It went on to approve, again without a vote, the decision “Countering the threat posed by improvised explosive devices” (document A/C.1/76/L.45).  By that text, the General Assembly would decide to include the sub‑item “Countering the threat posed by improvised explosive devices” in the provisional agenda of its seventy-seventh session, under the item “General and complete disarmament”.

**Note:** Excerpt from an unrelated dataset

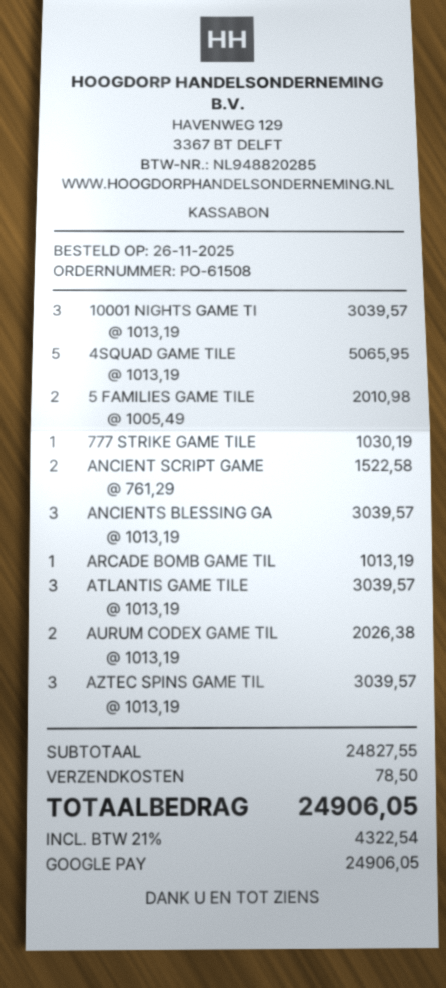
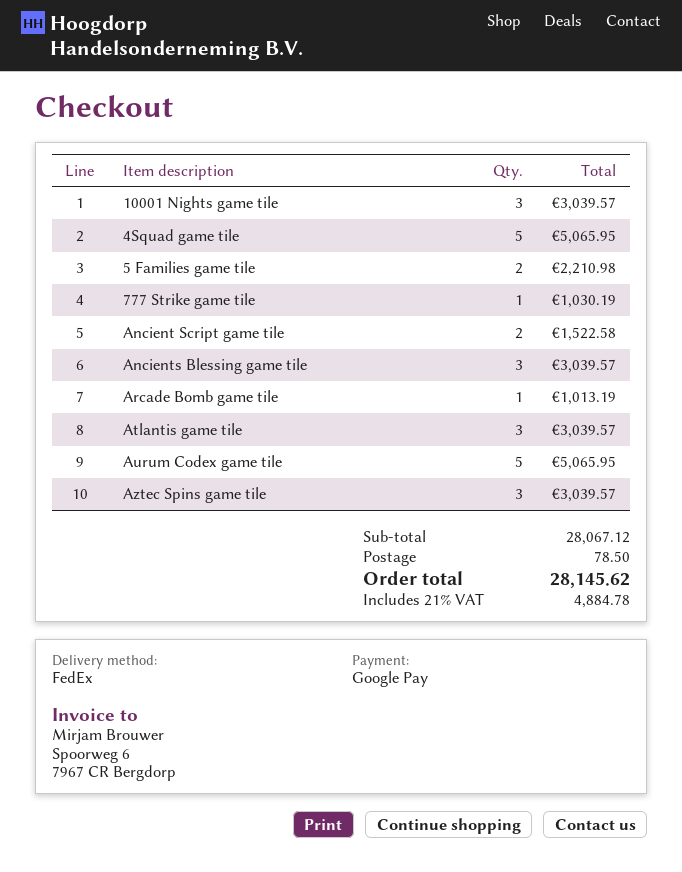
5 FAMILIES GAME TILE: 2 for 2010.98 -> 2 for 2210.98
AURUM CODEX GAME TIL: 2 for 2026.38 -> 5 for 5065.95
subtotal: 24827.55 -> 28067.12
tax: 21% = 4322.54 -> 21% = 4884.78
total: 24906.05 -> 28145.62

The Committee then took up the draft “The Arms Trade Treaty” (document A/C.1/76/L.46), which would have the General Assembly recognize that consolidation of that instrument’s institutional structure provides a framework for supporting further work under the Treaty, in particular its effective implementation.  In that regard it would express concern about the unpaid assessed contributions of States and the potential adverse implications for Treaty processes, and call upon States that have not yet done so to address their financial obligations under the Treaty in a prompt and timely manner.  Also by that text, the Assembly would further stress the vital importance of full and effective implementation of and compliance with all provisions of the instrument, and urge States parties to meet their Treaty obligations, thereby contributing to international and regional peace, security and stability, to reducing human suffering and to the promotion of cooperation, transparency and responsible action.

Before taking action on that draft, the Committee decided — by a recorded vote of 141 in favour to 1 against (Russian Federation), with 17 abstentions — to retain preambular paragraph 9, which would have the Assembly recall the Secretary‑General’s disarmament agenda, Securing Our Common Future:  An Agenda for Disarmament, in particular the section titled “Disarmament that saves lives”.

The Committee then retained — by a recorded vote of 143 in favour to none against, with 23 abstentions — preambular paragraph 10, which would have the Assembly recognize the negative impact of the illicit and unregulated trade in conventional arms and related ammunition on the lives of women, men, girls and boys, and that the Arms Trade Treaty was the first international agreement to identify and call upon States to address the link between conventional arms transfers and the risk of serious gender-based violence and serious acts of violence against women and children.

By a recorded vote of 151 in favour to none against, with 27 abstentions, the Committee then approved “L.46” as a whole.

It then took up the draft “Problems arising from the accumulation of conventional ammunition stockpiles in surplus” (document A/C.1/76/L.47), which would have the Assembly appeal to all interested States to determine the size and nature of their surplus stockpiles of conventional ammunition, whether they represent a security or safety risk, their preferred means of destruction, if appropriate, and whether external assistance is needed to eliminate that risk.  The Assembly would further decide to establish an open-ended working group to elaborate a set of political commitments as a new global framework to address existing gaps in through-life ammunition management, including international cooperation and assistance, without prejudice to national legal systems addressing national ammunition ownership, possession and use.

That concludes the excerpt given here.